Le professionnel de l’information n’aurait jamais dû passer tout ce temps en prison. Début novembre, quelques jours après son arrestation, une commission judiciaire, un officier de police et un juge l’auditionnent. Il est poursuivi pour attroupement non autorisé, destructions de biens, incendies volontaires, troubles à l’ordre public. Le 2 décembre, le procès de 401 prisonniers de Koro Toro s’achève, mais lui n'est pas jugé. Quelques jours plus tard, sans qu’il en ait connaissance, une ordonnance de non-lieu est prononcée à son égard : les autorités n’ont “rien trouvé de convaincant”. Il aurait dû être libéré immédiatement.

Pourtant, Service Ngardjelaï ne sera averti de cette décision que le 7 mai 2023. Ce jour-là, une commission débarque en prison pour juger les prévenus. Le journaliste y croise deux amis avocats, qui interrogent sa présence en détention alors que le nom de Service Ngardjelaï ne figure pas sur leur liste des prévenus. Il les informe qu’il a été auditionné six mois plus tôt. Les avocats retrouvent alors l’ordonnance datant de décembre. Le 12 mai 2023, après sept mois de calvaire, le journaliste sort finalement de prison. Pendant cinq mois, les autorités tchadiennes auraient  “omis” de lui signifier cette décision de remise en liberté…

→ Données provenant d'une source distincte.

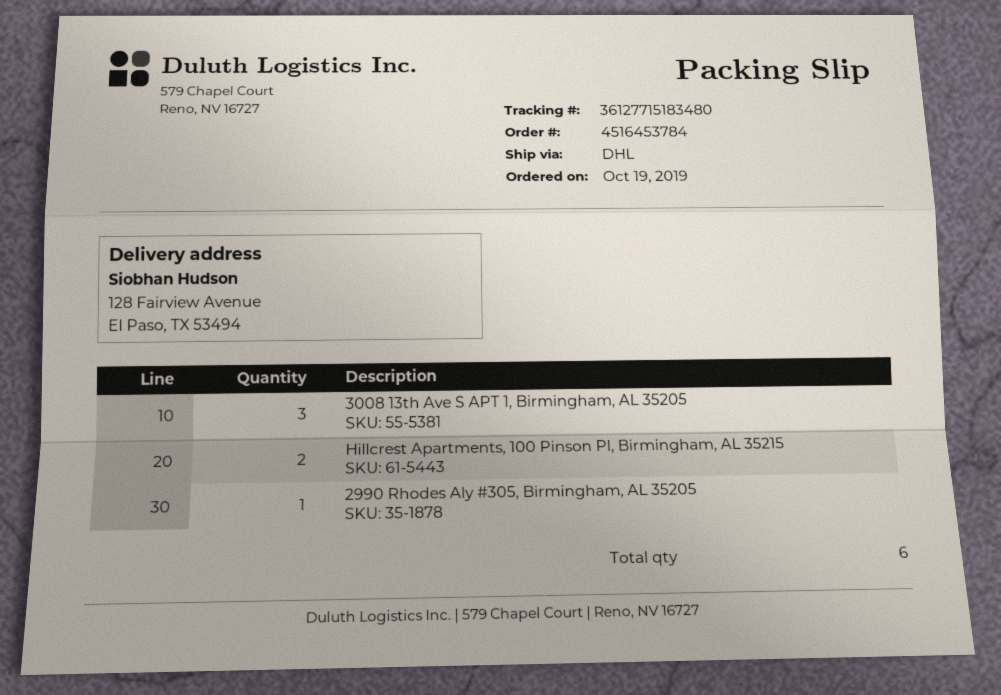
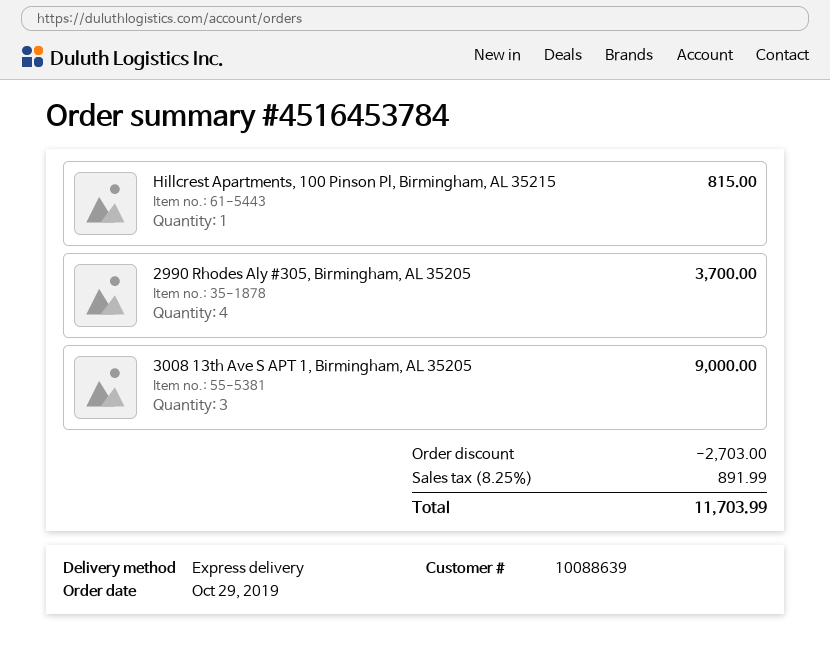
order date: 2019-10-19 -> 2019-10-29
shipping method: DHL -> express
Hillcrest Apartments, 100 Pinson Pl, Birmingham, AL 35215: 2 -> 1
2990 Rhodes Aly #305, Birmingham, AL 35205: 1 -> 4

Les traitements subis par Service Ngardjelaï depuis son arrestation jusqu’à sa détention dans la prison de Koro Toro sont absolument intolérables. Ce journaliste n’aurait jamais dû être arrêté, et sa détention était illégale. Qui sait ce qu’il serait advenu s’il n’avait pas croisé des avocats qui le connaissaient ? Les violences et l’acharnement contre les journalistes sont perpétrés dans l’impunité la plus totale au Tchad. RSF appelle les autorités à faire la lumière sur les allégations de torture et les conditions de la détention arbitraire et abusive de Service Ngardjelaï.

Sadibou Marong
Directeur du bureau Afrique subsaharienne de RSF

Un mois et demi après sa libération, Service Ngardjelaï porte encore les stigmates de son séjour en prison. Le journaliste souffre de douleurs intenses au niveau de la colonne vertébrale et bouge difficilement ses bras et ses doigts. Ses traumatismes sont également psychologiques. Il estime, en outre, être suivi et observé depuis sa libération, notamment par des personnes à bord de voitures aux vitres teintées.

L’exercice du journaliste demeure très dangereux au Tchad, un des pays composant le Sahel, zone dont certaines régions sont particulièrement marquées par l’insécurité et la présence de groupes armés. Trois journalistes sont morts depuis 2019, dont Orédjé Narcisse, tué par balle par des individus en tenue militaire lors des manifestations du 20 octobre 2022. Ses meurtriers n’ont jamais été arrêtés. En dix ans, 62 journalistes ont été arrêtés et 19 ont fait l’objet d'agressions. 

Le Tchad occupe la 109e place au Classement mondial de la liberté de la presse établi par RSF en 2023.